GIVEN DATA:
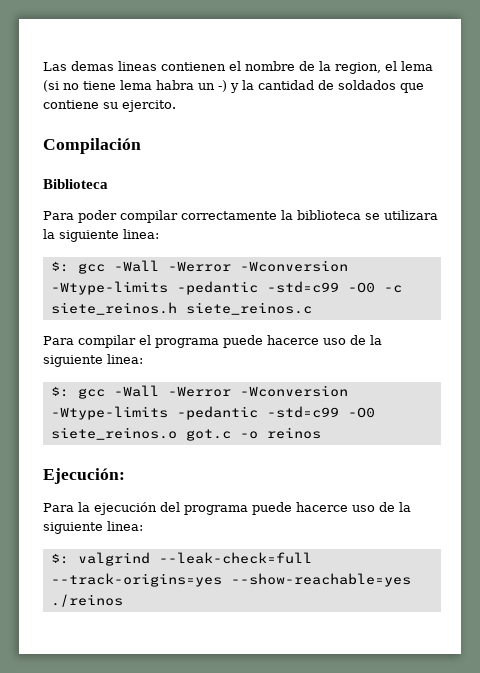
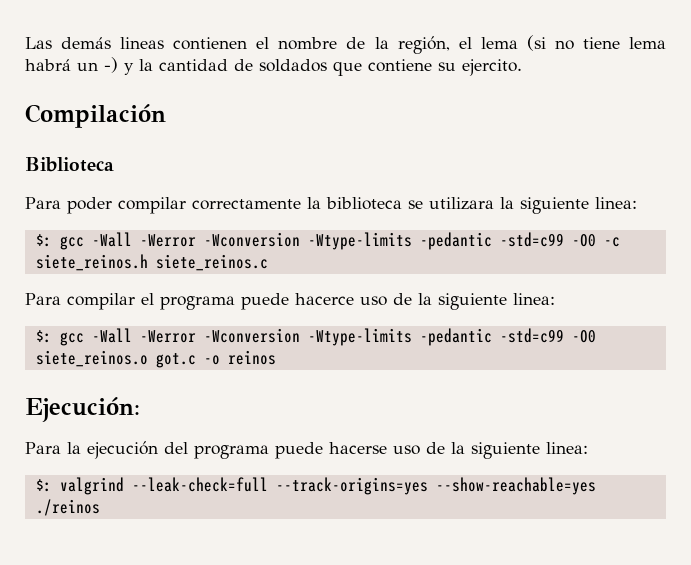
- Las demas lineas contienen el nombre de la region, el lema (si no tiene lema habra un -) y la cantidad de soldados que contiene su ejercito.
+ Las demás lineas contienen el nombre de la región, el lema (si no tiene lema habrá un -) y la cantidad de soldados que contiene su ejercito.
- Para la ejecución del programa puede hacerce uso de la siguiente linea:
+ Para la ejecución del programa puede hacerse uso de la siguiente linea:

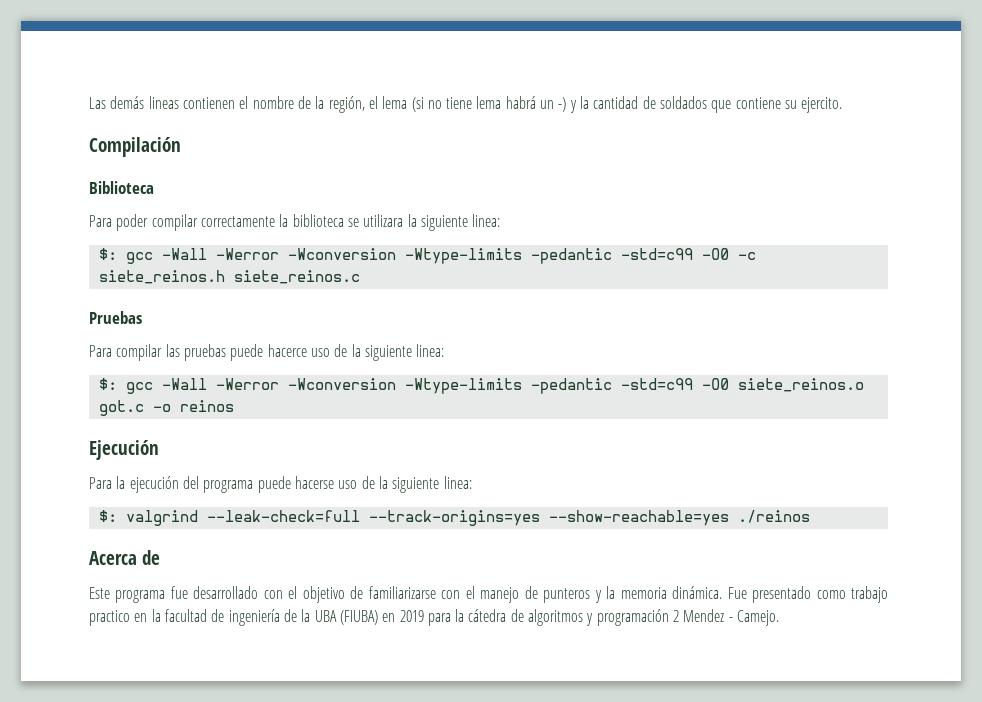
+ Pruebas
- Para compilar el programa puede hacerce uso de la siguiente linea:
+ Para compilar las pruebas puede hacerce uso de la siguiente linea:
- Ejecución:
+ Ejecución
+ Acerca de
+ Este programa fue desarrollado con el objetivo de familiarizarse con el manejo de punteros y la memoria dinámica. Fue presentado como trabajo practico en la facultad de ingeniería de la UBA (FIUBA) en 2019 para la cátedra de algoritmos y programación 2 Mendez - Camejo.

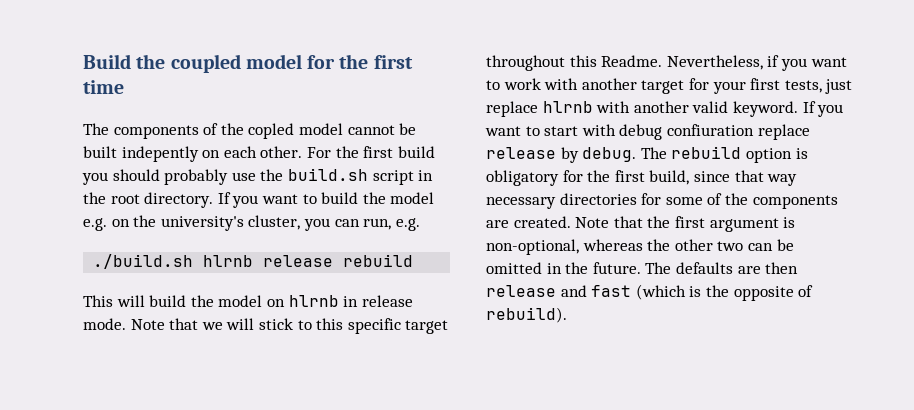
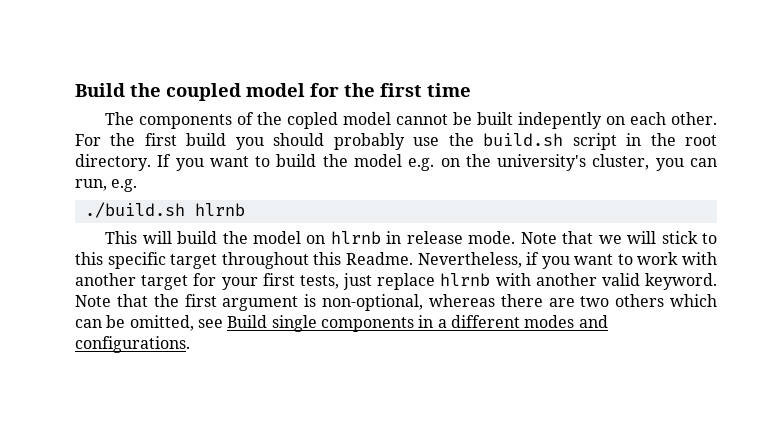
- ./build.sh hlrnb release rebuild
+ ./build.sh hlrnb
- If you want to start with debug confiuration replace release by debug. The rebuild option is obligatory for the first build, since that way necessary directories for some of the components are created.
- Note that the first argument is non-optional, whereas the other two can be omitted in the future. The defaults are then release and fast (which is the opposite of rebuild).
+ Note that the first argument is non-optional, whereas there are two others which can be omitted, see Build single components in a different modes and configurations.

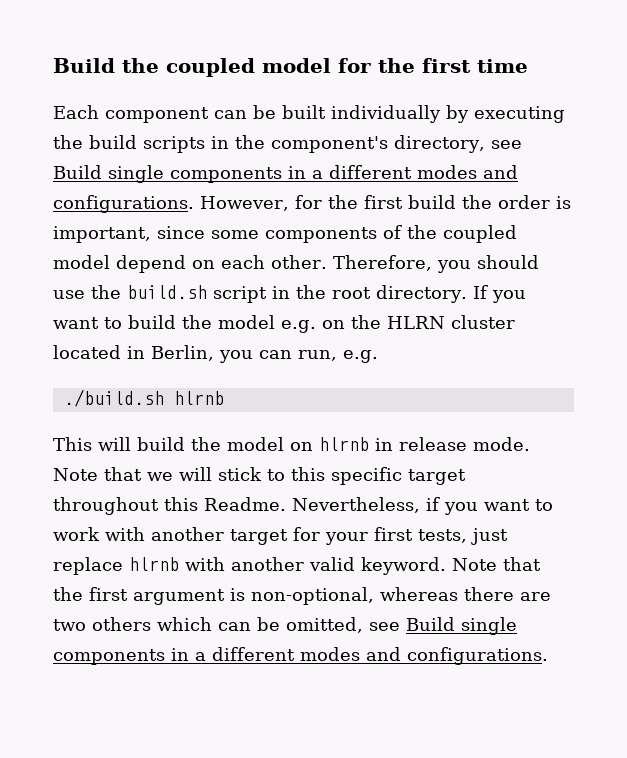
- The components of the copled model cannot be built indepently on each other. For the first build you should probably use the build.sh script in the root directory.
+ Each component can be built individually by executing the build scripts in the component's directory, see Build single components in a different modes and configurations. However, for the first build the order is important, since some components of the coupled model depend on each other. Therefore, you should use the build.sh script in the root directory.
- If you want to build the model e.g. on the university's cluster, you can run, e.g.
+ If you want to build the model e.g. on the HLRN cluster located in Berlin, you can run, e.g.

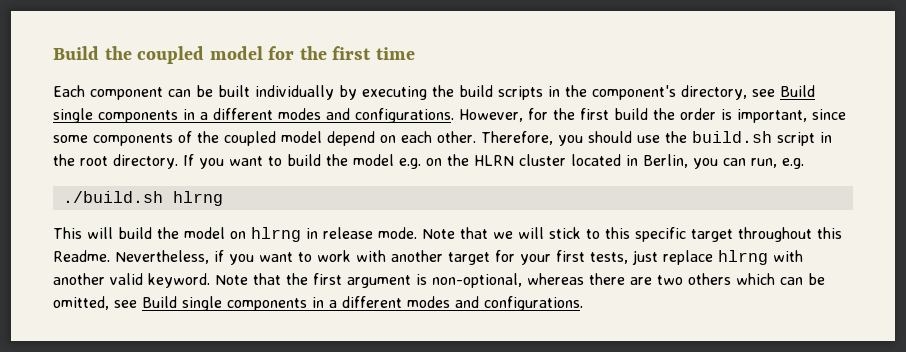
- ./build.sh hlrnb
+ ./build.sh hlrng
- This will build the model on hlrnb in release mode.
+ This will build the model on hlrng in release mode.
- Nevertheless, if you want to work with another target for your first tests, just replace hlrnb with another valid keyword.
+ Nevertheless, if you want to work with another target for your first tests, just replace hlrng with another valid keyword.

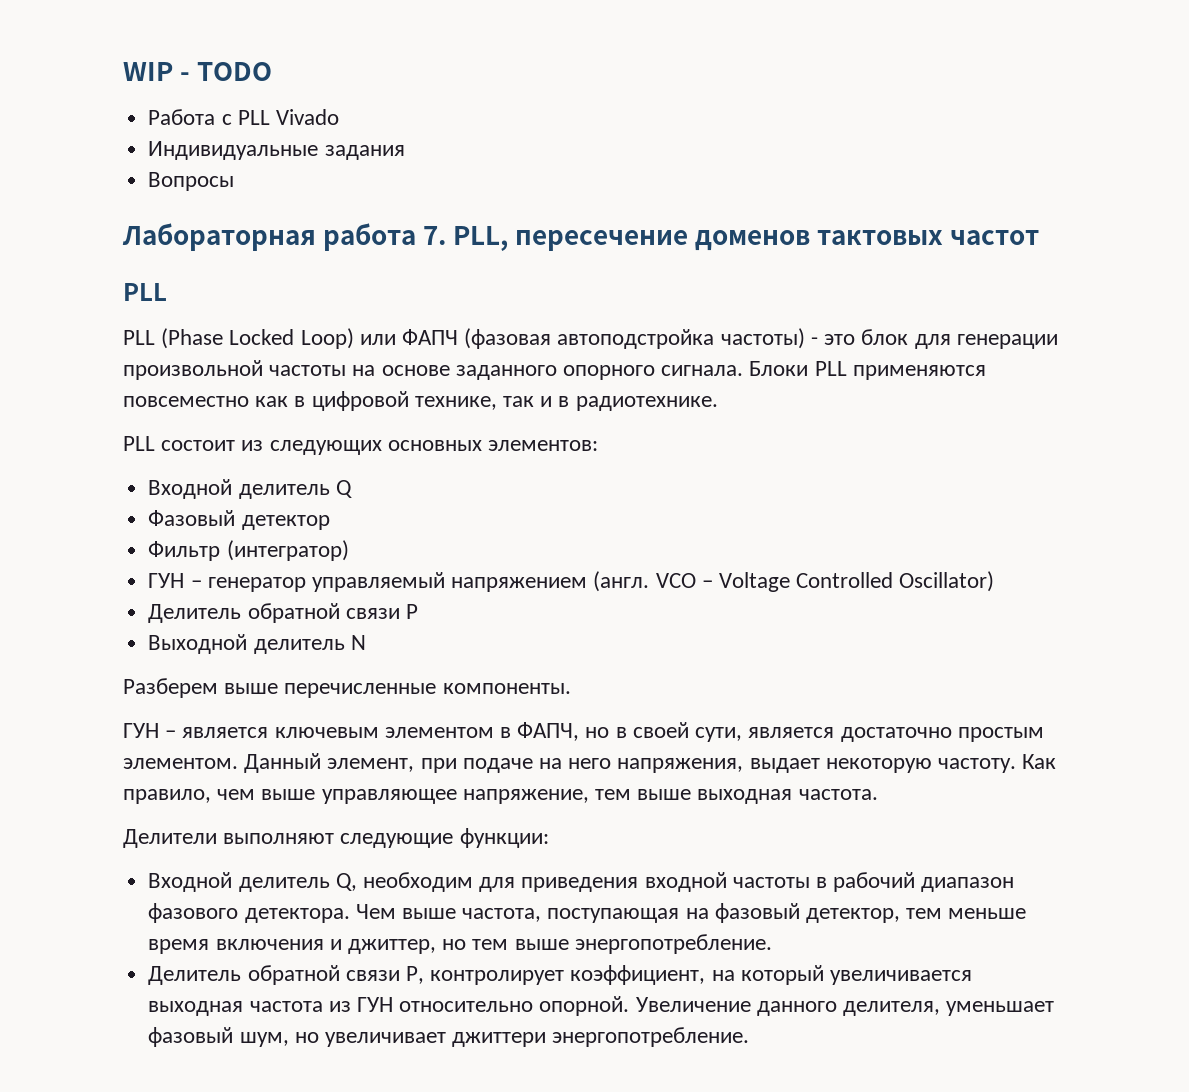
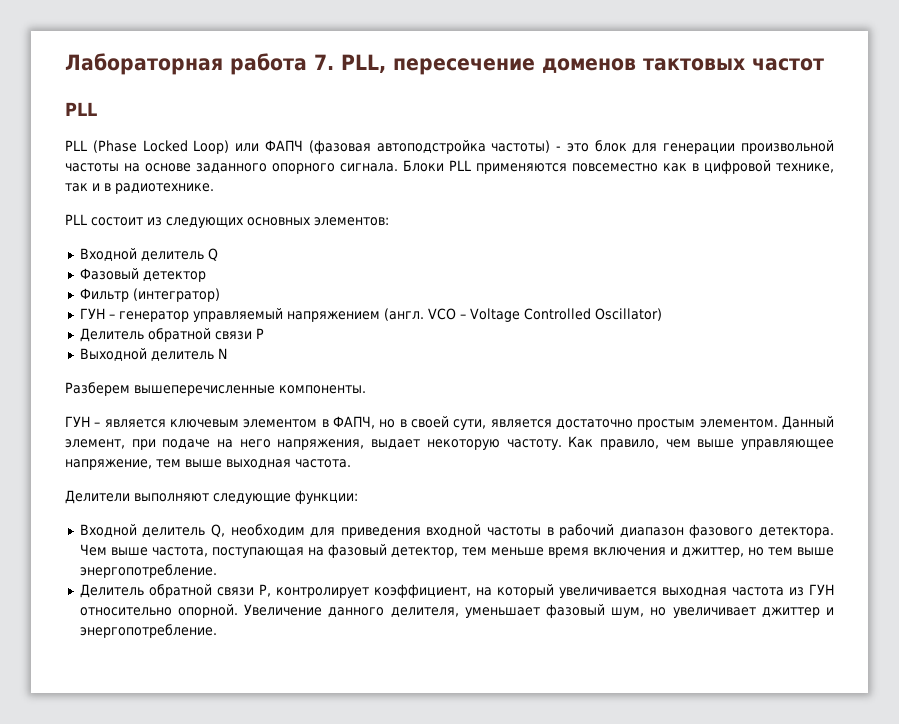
- WIP - TODO
- Работа с PLL Vivado
- Индивидуальные задания
- Вопросы
- Разберем выше перечисленные компоненты.
+ Разберем вышеперечисленные компоненты.
- Увеличение данного делителя, уменьшает фазовый шум, но увеличивает джиттери энергопотребление.
+ Увеличение данного делителя, уменьшает фазовый шум, но увеличивает джиттер и энергопотребление.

TASK INSTRUCTIONS:
Across the data, how many lines have the word "cluster" in them? Respond with the number alone.

WRITTEN SOLUTION:
2